Stored data

*** Block opens ***

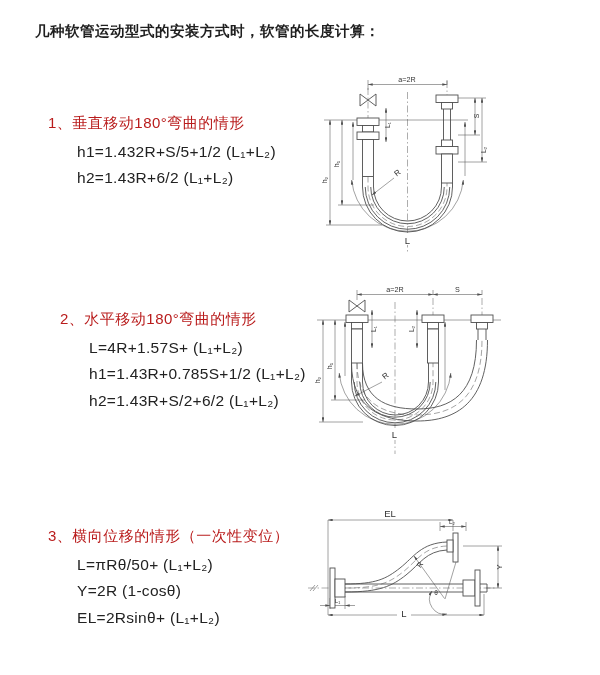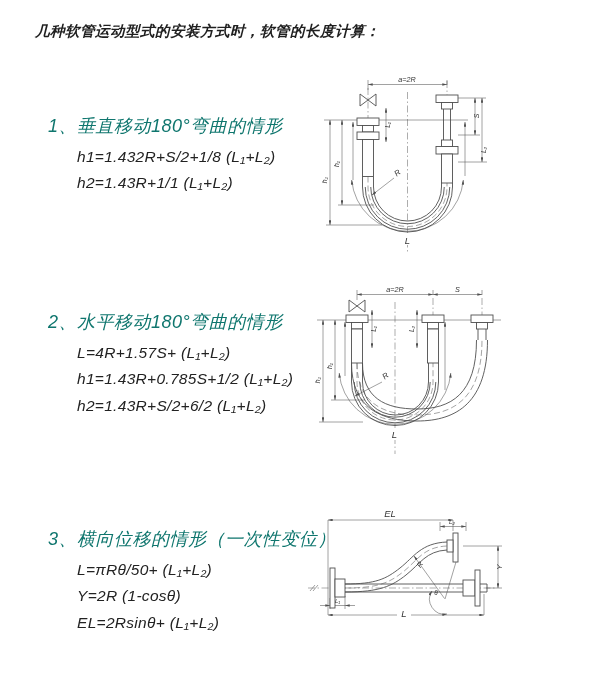--- a/index.html
+++ b/index.html
@@ -4,7 +4,7 @@
 <style>
   html,body{margin:0;padding:0;background:#ffffff;}
   #page{position:relative;width:600px;height:675px;background:#ffffff;overflow:hidden;
-        font-family:"Liberation Sans","DejaVu Sans",sans-serif;color:#1f1f1f;font-style:italic;}
+        font-family:"Liberation Sans","DejaVu Sans",sans-serif;color:#1f1f1f;}
   .title{position:absolute;left:35px;top:22px;font-size:14.5px;font-weight:600;letter-spacing:.5px;}
   .section{position:absolute;left:48px;}
   .sec-heading{font-size:18px;letter-spacing:.5px;color:#0f766e;}

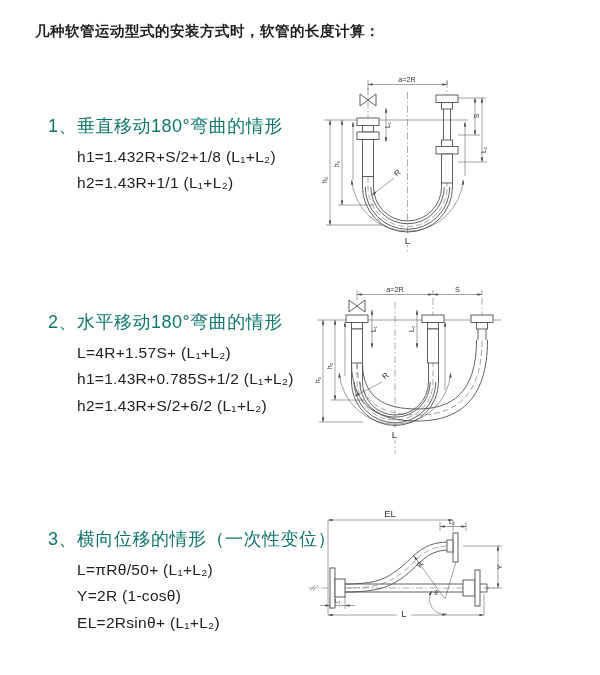--- a/index.html
+++ b/index.html
@@ -7,7 +7,7 @@
         font-family:"Liberation Sans","DejaVu Sans",sans-serif;color:#1f1f1f;}
   .title{position:absolute;left:35px;top:22px;font-size:14.5px;font-weight:600;letter-spacing:.5px;}
   .section{position:absolute;left:48px;}
-  .sec-heading{font-size:18px;letter-spacing:.5px;color:#0f766e;}
+  .sec-heading{font-size:15px;letter-spacing:.5px;color:#b91c1c;}
   .formula{margin-left:29px;margin-top:10.5px;font-size:15.5px;line-height:16px;letter-spacing:.3px;color:#222;}
   .fig{position:absolute;}
   svg text{font-family:"Liberation Sans","DejaVu Sans",sans-serif;fill:#333;}

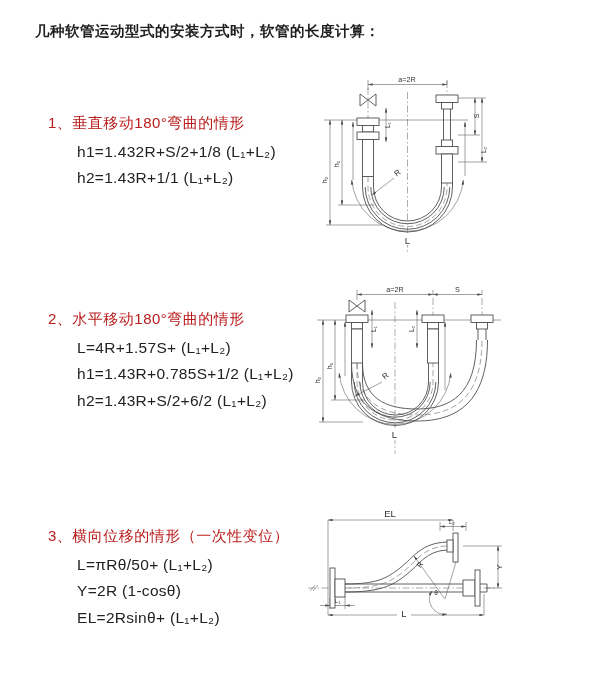--- a/index.html
+++ b/index.html
@@ -28,7 +28,7 @@
 
   <div class="section" style="top:114px;">
     <div class="sec-heading">1、垂直移动180°弯曲的情形</div>
-    <div class="formula">h1=1.432R+S/2+1/8 (L₁+L₂)</div>
+    <div class="formula">h1=1.432R+S/5+1/2 (L₁+L₂)</div>
     <div class="formula">h2=1.43R+1/1 (L₁+L₂)</div>
   </div>
 

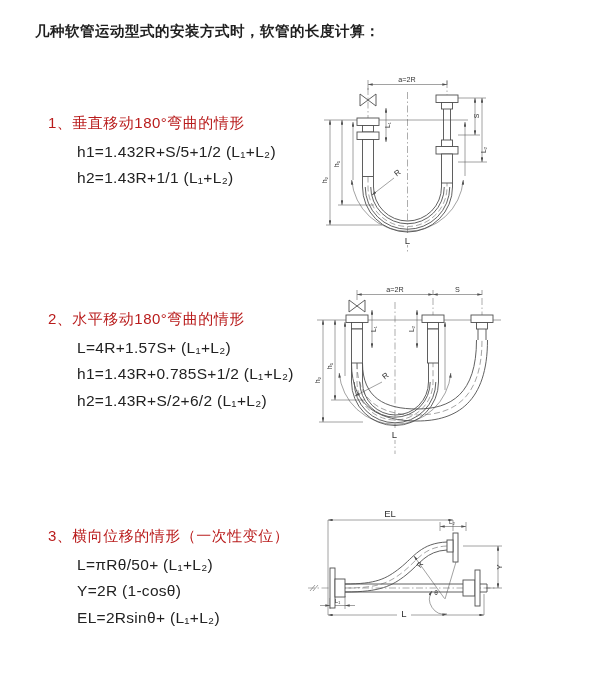--- a/index.html
+++ b/index.html
@@ -29,7 +29,7 @@
   <div class="section" style="top:114px;">
     <div class="sec-heading">1、垂直移动180°弯曲的情形</div>
     <div class="formula">h1=1.432R+S/5+1/2 (L₁+L₂)</div>
-    <div class="formula">h2=1.43R+1/1 (L₁+L₂)</div>
+    <div class="formula">h2=1.43R+6/2 (L₁+L₂)</div>
   </div>
 
   <div class="section" style="top:310px;">

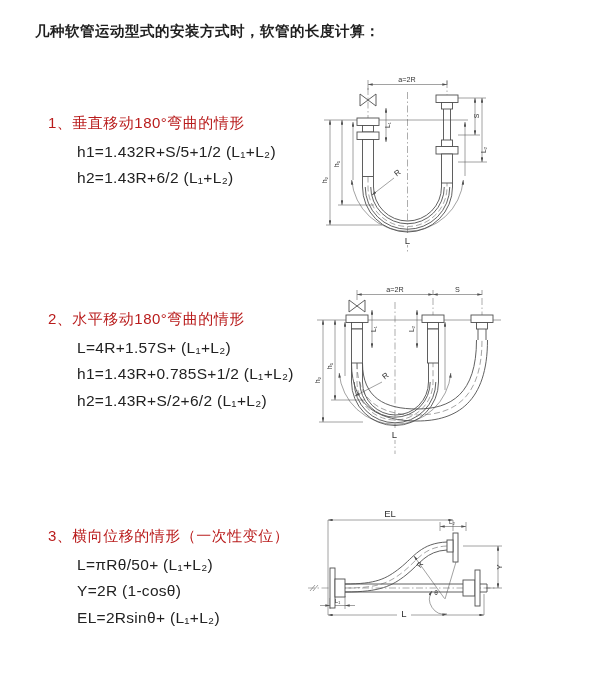--- a/index.html
+++ b/index.html
@@ -32,7 +32,7 @@
     <div class="formula">h2=1.43R+6/2 (L₁+L₂)</div>
   </div>
 
-  <div class="section" style="top:310px;">
+  <div class="section" style="top:310px;margin-left:12px;">
     <div class="sec-heading">2、水平移动180°弯曲的情形</div>
     <div class="formula">L=4R+1.57S+ (L₁+L₂)</div>
     <div class="formula">h1=1.43R+0.785S+1/2 (L₁+L₂)</div>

*** Block closes ***

• **ABOUT THIS TASK**: Select all lines with the word "formula" from the entries above.

• **COMPLETED TASK**:
   .formula{margin-left:29px;margin-top:10.5px;font-size:15.5px;line-height:16px;letter-spacing:.3px;color:#222;}
-    <div class="formula">h1=1.432R+S/2+1/8 (L₁+L₂)</div>
+    <div class="formula">h1=1.432R+S/5+1/2 (L₁+L₂)</div>
     <div class="formula">h2=1.43R+1/1 (L₁+L₂)</div>
     <div class="formula">h1=1.432R+S/5+1/2 (L₁+L₂)</div>
-    <div class="formula">h2=1.43R+1/1 (L₁+L₂)</div>
+    <div class="formula">h2=1.43R+6/2 (L₁+L₂)</div>
     <div class="formula">h2=1.43R+6/2 (L₁+L₂)</div>
     <div class="formula">L=4R+1.57S+ (L₁+L₂)</div>
     <div class="formula">h1=1.43R+0.785S+1/2 (L₁+L₂)</div>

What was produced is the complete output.